Member of the Canadian Parliament for Souris
- In office 1940–1952
- Preceded by: George William McDonald
- Succeeded by: Constituency merged

Personal details
- Born: 8 December 1893 Lyleton, Manitoba, Canada
- Died: 1 April 1958 (aged 64) Melita, Manitoba, Canada
- Political party: Progressive Conservative Party of Manitoba

= J. Arthur Ross =

Canadian politician (1893–1958)

James Arthur Ross (8 December 1893 – 1 April 1958) was a Manitoba politician. He served in the House of Commons of Canada for thirteen years, and was a candidate for the leadership of the Progressive Conservative Party of Manitoba in 1953.

Ross was born in Lyleton, Manitoba, the son of John Alexander Ross and Jessie Mary Sellar, and was educated in Melita and at the Manitoba Agricultural College. He enlisted as a soldier in World War I, served in France, and was promoted to the rank of lieutenant-colonel. After the war, he worked as a farmer and served as reeve of Arthur municipality for twelve years. He was also an active Freemason. In 1930, Ross married Hilda Morrison.

Ross ran as a candidate of the Manitoba Conservative Party in the southwestern riding of Arthur for the provincial elections of 1927, 1932 and 1936. He was defeated on all three occasions by candidates of the governing Progressive Party (known after 1932 as the Liberal-Progressive Party).

In 1940, Ross was elected to the House of Commons of Canada for the riding of Souris, narrowly defeating Liberal candidate George William McDonald. He was re-elected by a wider margin in 1945, and once again by a narrow margin in 1949. He remained an MP until 1953, serving for the entire time in the opposition Progressive Conservative caucus. Ross retired from federal politics in 1953, after his riding was eliminated by redistribution.

Ross returned to provincial politics for the 1953 provincial election, and was elected for Arthur on his fourth attempt.

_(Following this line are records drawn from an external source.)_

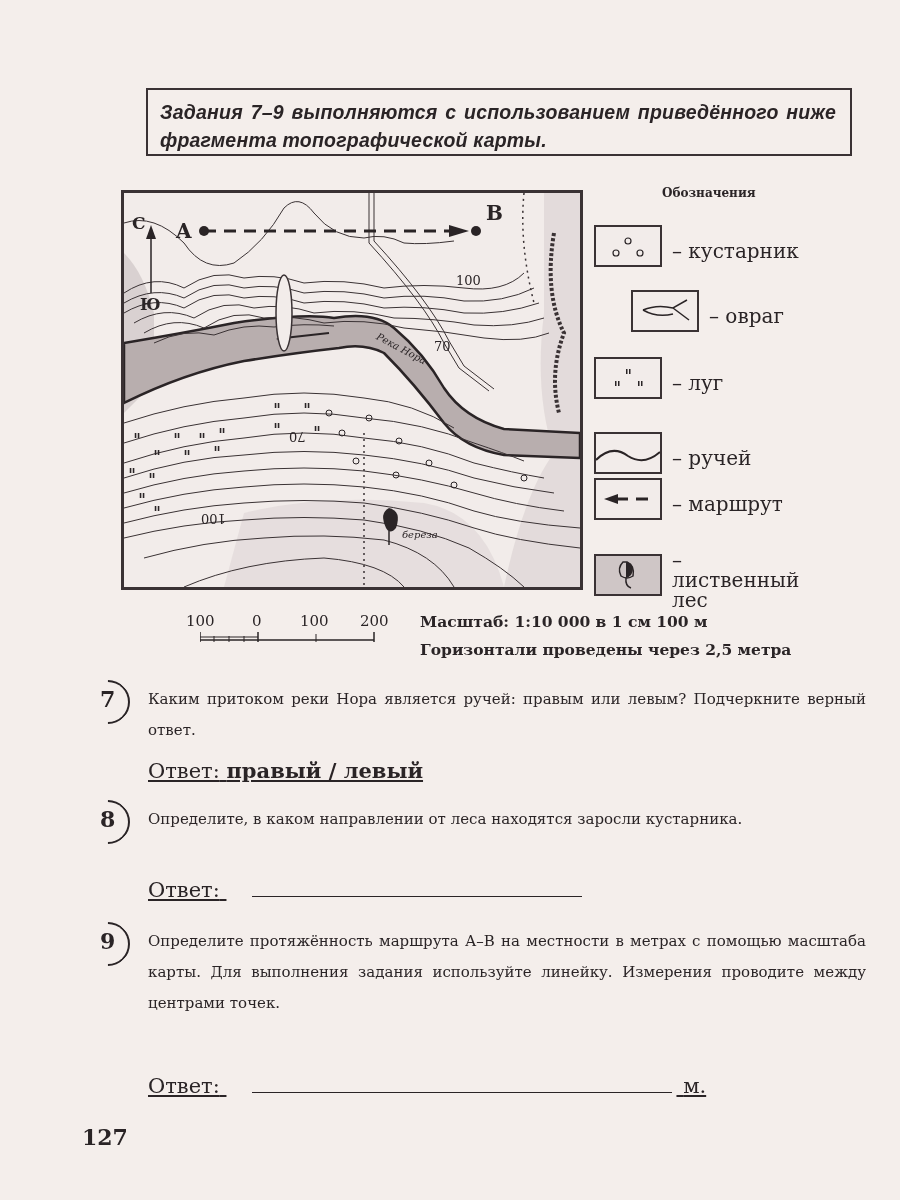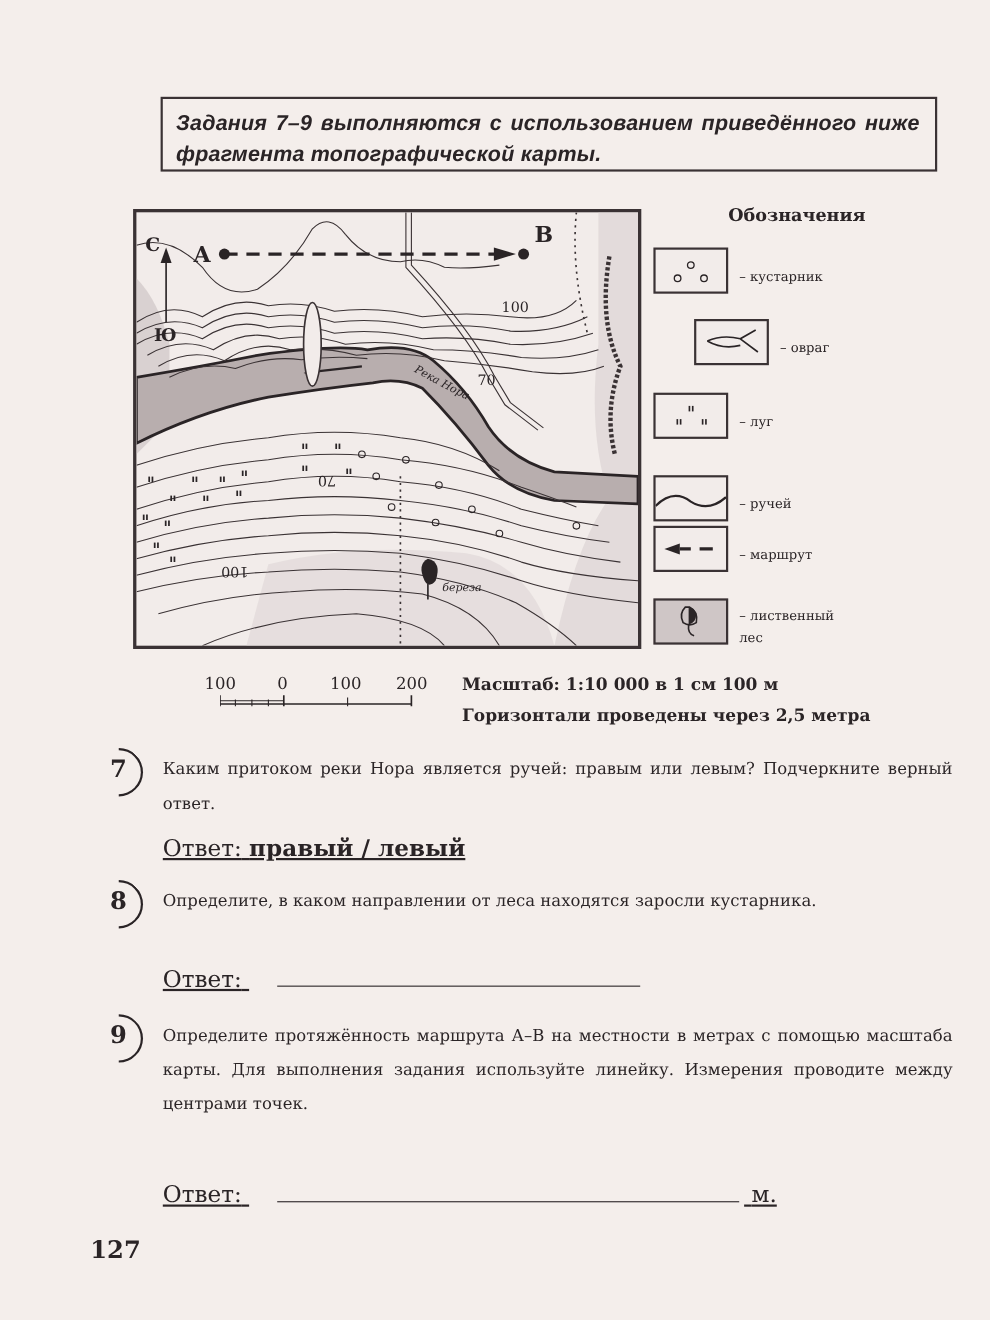--- a/index.html
+++ b/index.html
@@ -24,29 +24,29 @@
     border: 3px solid #3a3234; box-sizing: border-box; background: #f2ecea;
     overflow: hidden;
   }
   .map-frame svg { position: absolute; left: 0; top: 0; }
   .map-label {
     position: absolute; font-family: "DejaVu Serif", serif; font-weight: bold;
     color: #2a2426;
   }
   .legend-title {
     position: absolute; left: 662px; top: 186px;
-    font-weight: bold; font-size: 16px;
+    font-weight: bold; font-size: 12px;
   }
   .legend-item { position: absolute; left: 594px; display: flex; align-items: center; }
   .legend-box {
     width: 68px; height: 42px; border: 2px solid #3a3234; box-sizing: border-box;
     background: #f2ecea; display: flex; align-items: center; justify-content: center;
   }
   .legend-box.shaded { background: #cfc6c6; }
-  .legend-label { font-size: 12px; margin-left: 10px; line-height: 20px; margin-top: 10px; }
+  .legend-label { font-size: 20px; margin-left: 10px; line-height: 20px; margin-top: 10px; }
   .scale-bar { position: absolute; left: 190px; top: 610px; }
   .scale-nums { position: absolute; top: 612px; font-size: 15px; }
   .scale-text { position: absolute; left: 420px; font-size: 15.5px; font-weight: bold; }
   .task-num {
     position: absolute; left: 86px; width: 44px; height: 44px;
     border: 2px solid #2a2426; border-left-color: transparent; border-bottom-color: transparent;
     border-radius: 50%; transform: rotate(45deg);
     box-sizing: border-box;
   }
   .task-digit {

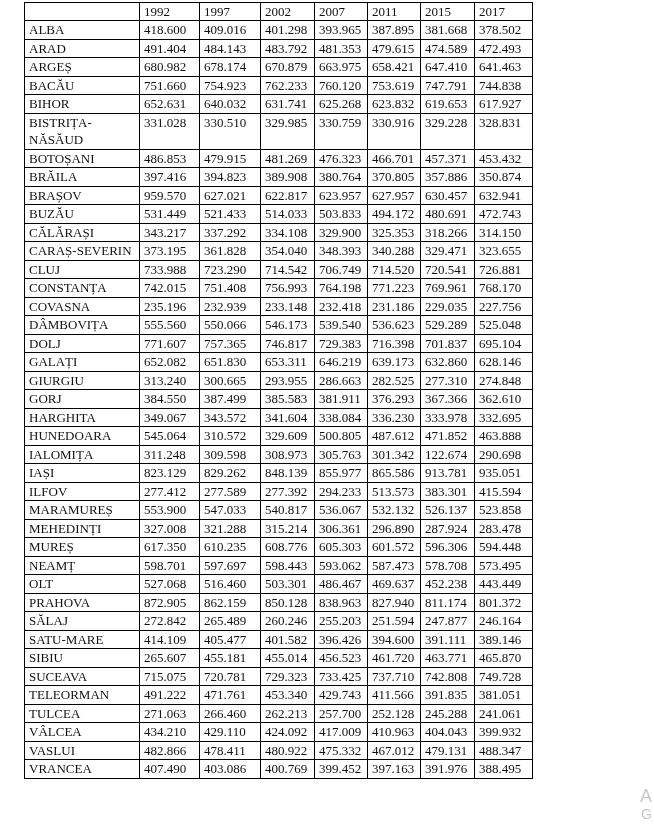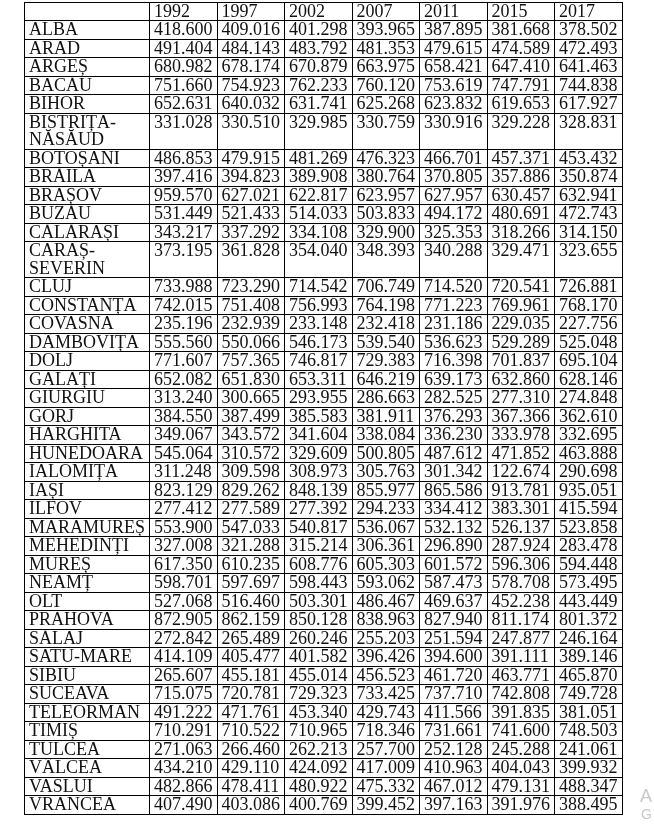--- a/index.html
+++ b/index.html
@@ -1,21 +1,21 @@
 <!DOCTYPE html>
 <html><head>
 <meta charset="utf-8">
 <style>
   html, body { margin: 0; padding: 0; background: #ffffff; }
   body { width: 654px; height: 826px; position: relative; overflow: hidden; }
   #tbl {
     position: absolute; left: 24px; top: 2px;
     border-collapse: collapse;
     font-family: "Liberation Serif", "DejaVu Serif", serif;
-    font-size: 18px; color: #111;
+    font-size: 13px; color: #111;
     table-layout: fixed;
   }
   #tbl td {
     border: 1px solid #000;
     padding: 0 4px;
     height: 17px; line-height: 17px;
     vertical-align: top;
     white-space: nowrap;
     overflow: hidden;
   }
@@ -296,21 +296,21 @@
         <td>865.586</td>
         <td>913.781</td>
         <td>935.051</td>
       </tr>
       <tr>
         <td class="name">ILFOV</td>
         <td>277.412</td>
         <td>277.589</td>
         <td>277.392</td>
         <td>294.233</td>
-        <td>334.412</td>
+        <td>513.573</td>
         <td>383.301</td>
         <td>415.594</td>
       </tr>
       <tr>
         <td class="name">MARAMUREȘ</td>
         <td>553.900</td>
         <td>547.033</td>
         <td>540.817</td>
         <td>536.067</td>
         <td>532.132</td>
@@ -411,30 +411,20 @@
         <td class="name">TELEORMAN</td>
         <td>491.222</td>
         <td>471.761</td>
         <td>453.340</td>
         <td>429.743</td>
         <td>411.566</td>
         <td>391.835</td>
         <td>381.051</td>
       </tr>
       <tr>
-        <td class="name">TIMIȘ</td>
-        <td>710.291</td>
-        <td>710.522</td>
-        <td>710.965</td>
-        <td>718.346</td>
-        <td>731.661</td>
-        <td>741.600</td>
-        <td>748.503</td>
-      </tr>
-      <tr>
         <td class="name">TULCEA</td>
         <td>271.063</td>
         <td>266.460</td>
         <td>262.213</td>
         <td>257.700</td>
         <td>252.128</td>
         <td>245.288</td>
         <td>241.061</td>
       </tr>
       <tr>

He defeated John R. Pitt, who had also been his opponent in 1936.

The Conservatives had been led since 1936 by Errick Willis, a figure from the party's rural base who was a prominent cabinet minister in the coalition years. Willis had been an ineffective campaigner in the 1953 election, and many Conservatives (including Ross) believed that new leadership would be needed for an electoral breakthrough. In October 1953, Willis bowed to internal pressure and called a leadership convention for the following year. Willis announced that he would stand for re-election; Ross and Dufferin Roblin also declared themselves as candidates.

Ross was unskilled at province-wide campaigning, and was unable to develop an organization comparable with those of Willis and Roblin. He was also damaged by reports that he and other MLAs were preparing to start a new party if Willis was re-elected.

Ross finished third on the first ballot, with 55 votes. Most of his supporters went to Roblin, who won on the second ballot.

Ross died in Melita just before the election of 1958.